In the Intel Manual Vol.3 there is an example of loads reordering with early stores.

Initially x = y = 0

Core 1:

mov [x], 1
mov r2, [y]

Core 2:

mov [y], 1
mov r1, [x]

So r1 = r2 = 0 is possible. The question is if requiring acquire-release prohibits such scenario? On x86 store is a release store so I think no. Example:

Core 1:

release(mov [x], 1)
mov r2, [y]

Core 2:

mov [y], 1
acquire(mov r1, [x])

In this case if acquire(mov r1, [x]) loads observe 0 then it's only possible to conclude that release(mov [x], 1) is not synchronized-with acquire(mov r1, [x]) in terms of the C11 Standard memory model specification standpoint, and it does not provide any guarantees which could prohibit reordering mov [y], 1 and acquire(mov r1, [x]) on the Core 2

Solution

Correct, acquire/release semantics cannot prevent StoreLoad reordering, i.e. taking a store followed by a load and interchanging their order. And such reordering is allowed for ordinary load and store instructions on x86.

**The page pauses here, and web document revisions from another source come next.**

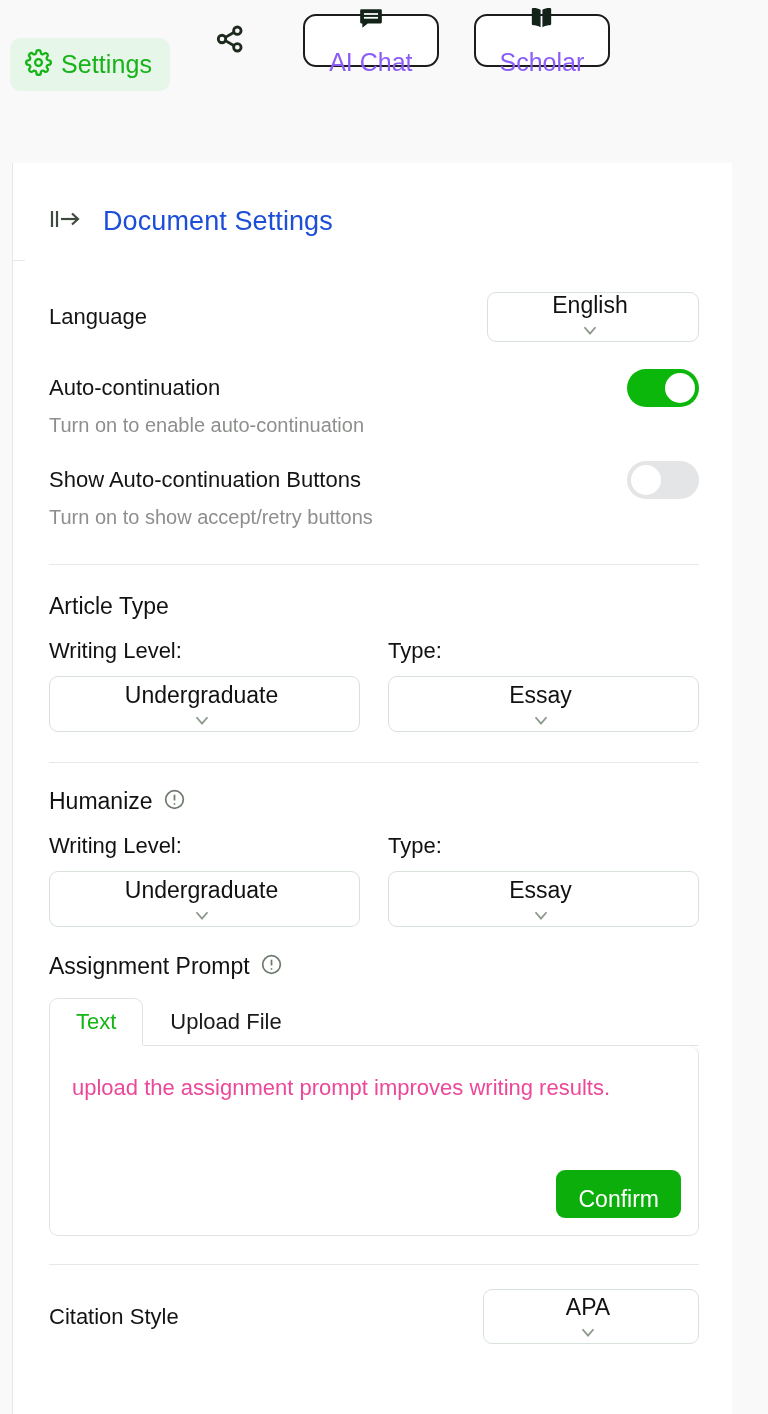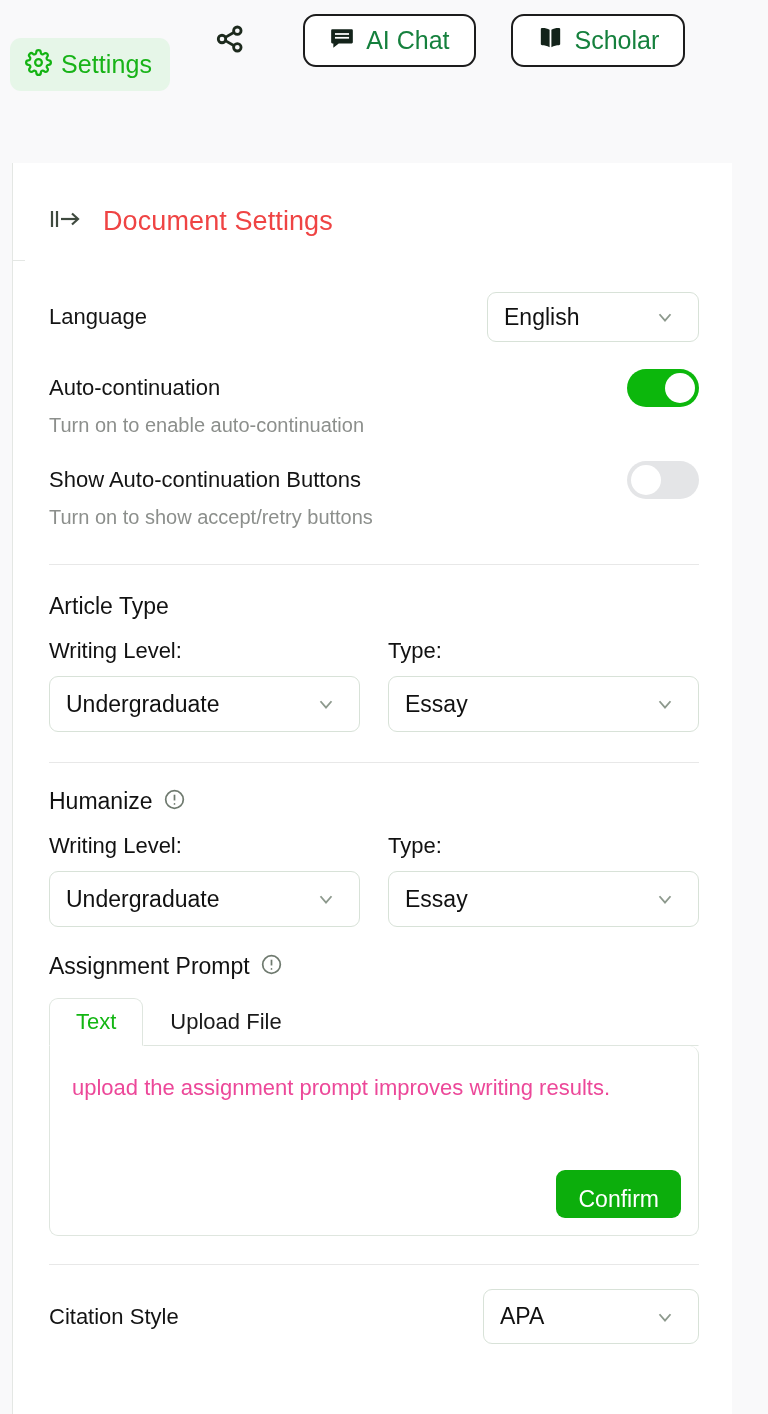--- a/index.html
+++ b/index.html
@@ -36,7 +36,7 @@
     display: flex; align-items: center; justify-content: center; gap: 11px;
     height: 53px; padding: 17px 24px;
     background: #ffffff; border: 2px solid #1c1c1c; border-radius: 13px;
-    font-size: 25px; color: #15803d; cursor: pointer;
+    font-size: 25px; color: #8b5cf6; cursor: pointer; flex-direction: column;
   }
   #ai-chat-btn { margin-left: 46px; }
   #scholar-btn { margin-left: 35px; }

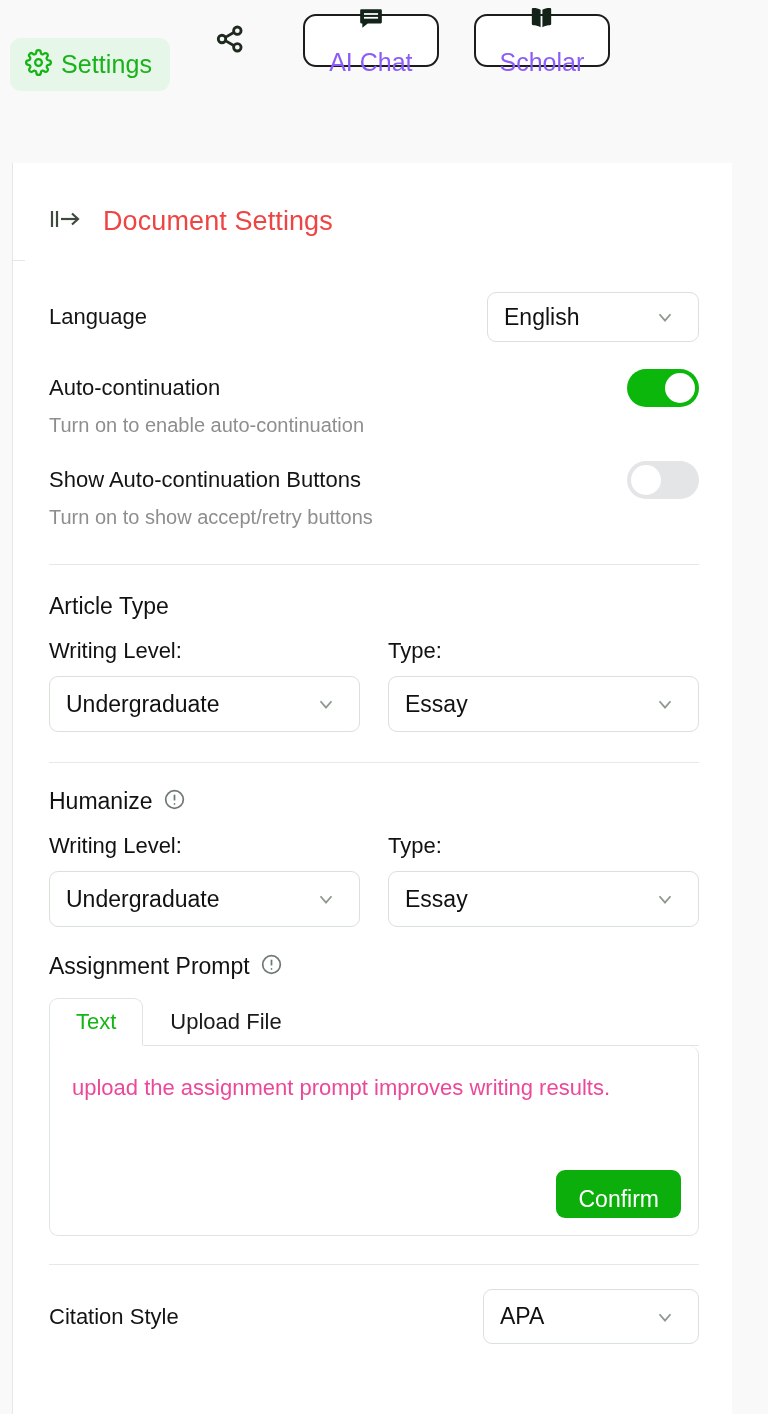--- a/index.html
+++ b/index.html
@@ -58,7 +58,7 @@
     display: flex; align-items: center; gap: 20px;
     height: 58px; margin-top: 29px;
   }
-  .panel-header .title { font-size: 27px; color: #ef4444; letter-spacing: .1px; }
+  .panel-header .title { font-size: 27px; color: #1d4ed8; letter-spacing: .1px; }
 
   
   .row {

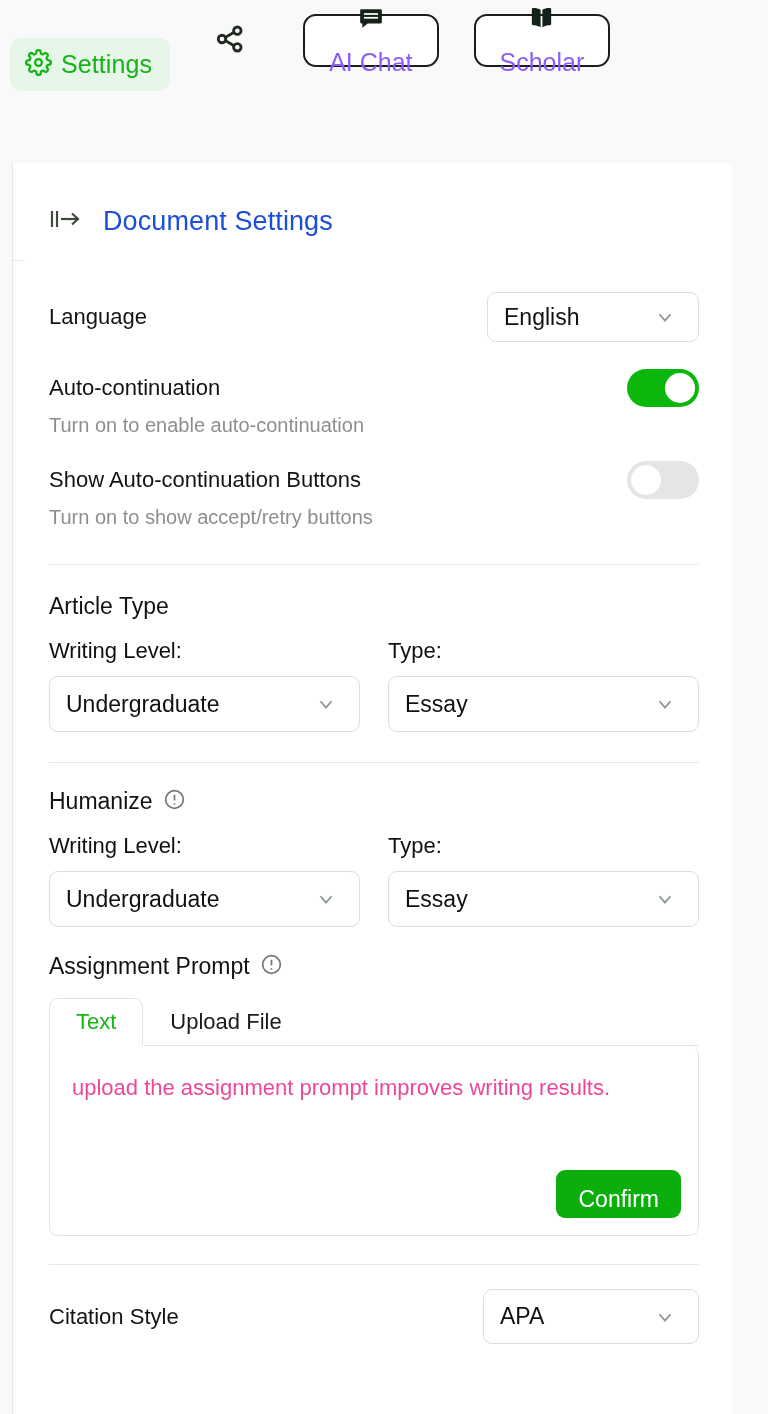--- a/index.html
+++ b/index.html
@@ -69,9 +69,9 @@
   .hint { font-size: 20px; color: #8c8f8c; margin-top: 7px; }
 
   .select {
-    display: flex; align-items: center; justify-content: space-between;
+    display: flex; align-items: center; justify-content: flex-end;
     background: #fff; border: 1px solid #d8e2d8; border-radius: 9px;
-    height: 48px; padding: 0 22px 0 16px; cursor: pointer;
+    height: 48px; padding: 0 22px 0 16px; cursor: pointer; flex-direction: column;
   }
   .select .val { font-size: 23px; color: #111; }
   .chev { width: 22px; height: 22px; flex: 0 0 22px; }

If you want to avoid such reordering in C11, you need to use memory_order_seq_cst on both the store and the load. In x86 assembly, you need a barrier in between the two instructions. mfence serves this purpose, but so does any locked read-modify-write instruction, including xchg which does so even without the lock prefix. So if you look at the generated assembly for memory_order_seq_cst operations, you'll see some such barrier in between. (For certain reasons, something like lock add [rsp], 0, or xchg between some register and memory whose contents are unimportant, can actually be more performant than mfence, so some compilers will do that even though it looks weird.)